Decomposition Dilemmas: Does Claim Decomposition Boost or Burden Fact-Checking Performance?
Qisheng Hu, Quanyu Long, Wenya Wang
TL;DR
The paper investigates how the Decompose-Then-Verify pipeline affects downstream fact-checking performance, addressing why decomposition sometimes helps and other times hurts. It offers a rigorous error taxonomy for decomposition, and formalizes a trade-off model showing that gains from simpler sub-claims can be offset by retrieval and decomposition noise. Through experiments across claim- and response-level data and multiple verifiers, the study shows that decomposition benefits weaker verifiers and more complex inputs, but can degrade performance for stronger verifiers or simpler inputs. The findings guide future work toward designing decomposition strategies that adapt to input complexity and verifier strength, with broader implications for robust, scalable automated fact-checking systems.
Abstract
Fact-checking pipelines increasingly adopt the Decompose-Then-Verify paradigm, where texts are broken down into smaller claims for individual verification and subsequently combined for a veracity decision.

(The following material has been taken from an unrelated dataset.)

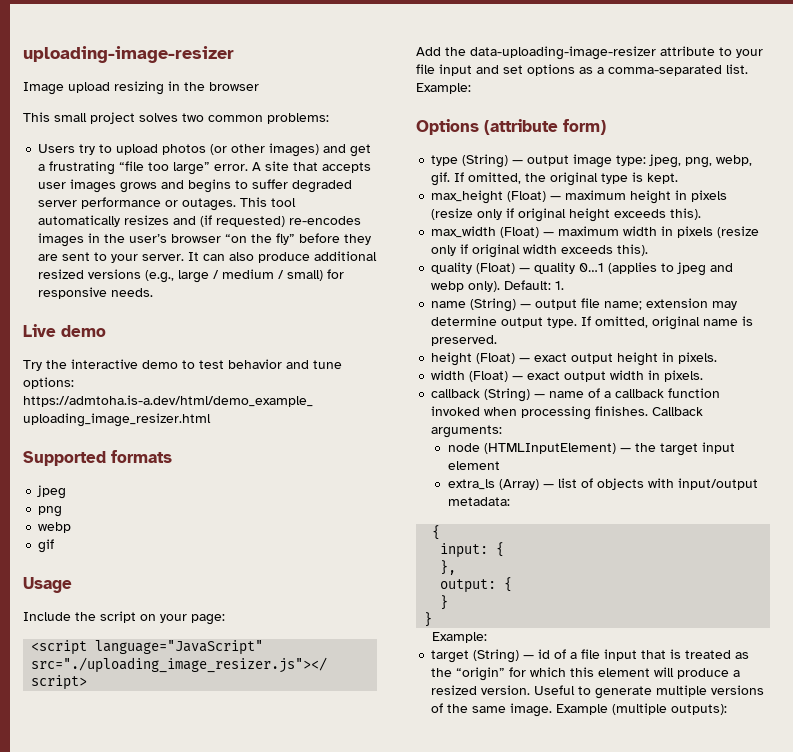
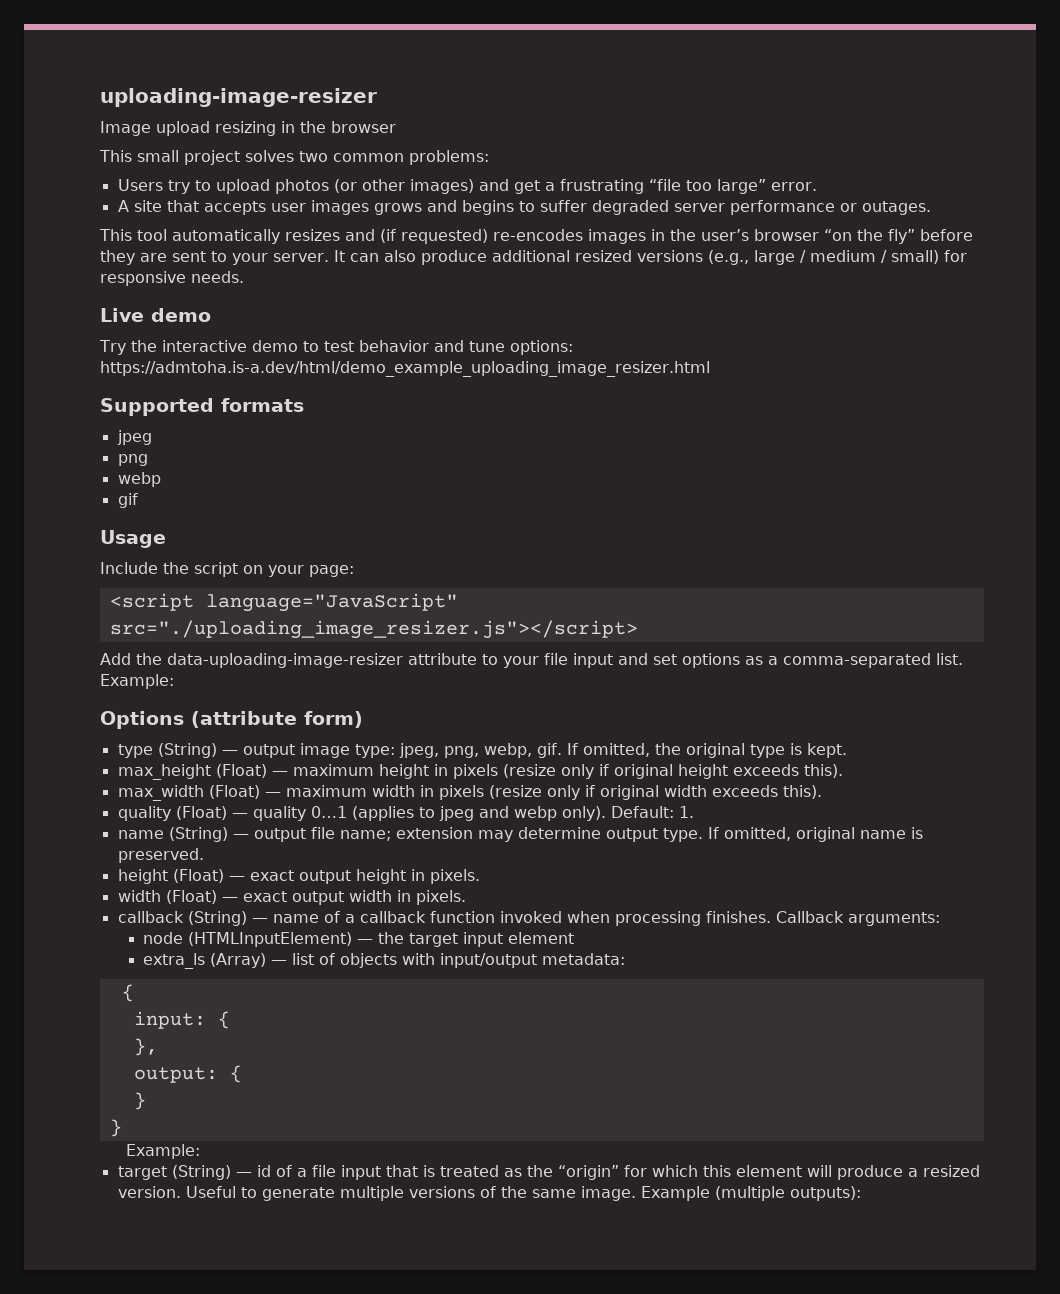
- Users try to upload photos (or other images) and get a frustrating “file too large” error. A site that accepts user images grows and begins to suffer degraded server performance or outages. This tool automatically resizes and (if requested) re-encodes images in the user’s browser “on the fly” before they are sent to your server.
+ Users try to upload photos (or other images) and get a frustrating “file too large” error.
+ A site that accepts user images grows and begins to suffer degraded server performance or outages.
+ This tool automatically resizes and (if requested) re-encodes images in the user’s browser “on the fly” before they are sent to your server.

While decomposition is widely-adopted in such pipelines, its effects on final fact-checking performance remain underexplored. Some studies have reported improvements from decompostition, while others have observed performance declines, indicating its inconsistent impact. To date, no comprehensive analysis has been conducted to understand this variability. To address this gap, we present an in-depth analysis that explicitly examines the impact of decomposition on downstream verification performance. Through error case inspection and experiments, we introduce a categorization of decomposition errors and reveal a trade-off between accuracy gains and the noise introduced through decomposition. Our analysis provides new insights into understanding current system's instability and offers guidance for future studies toward improving claim decomposition in fact-checking pipelines.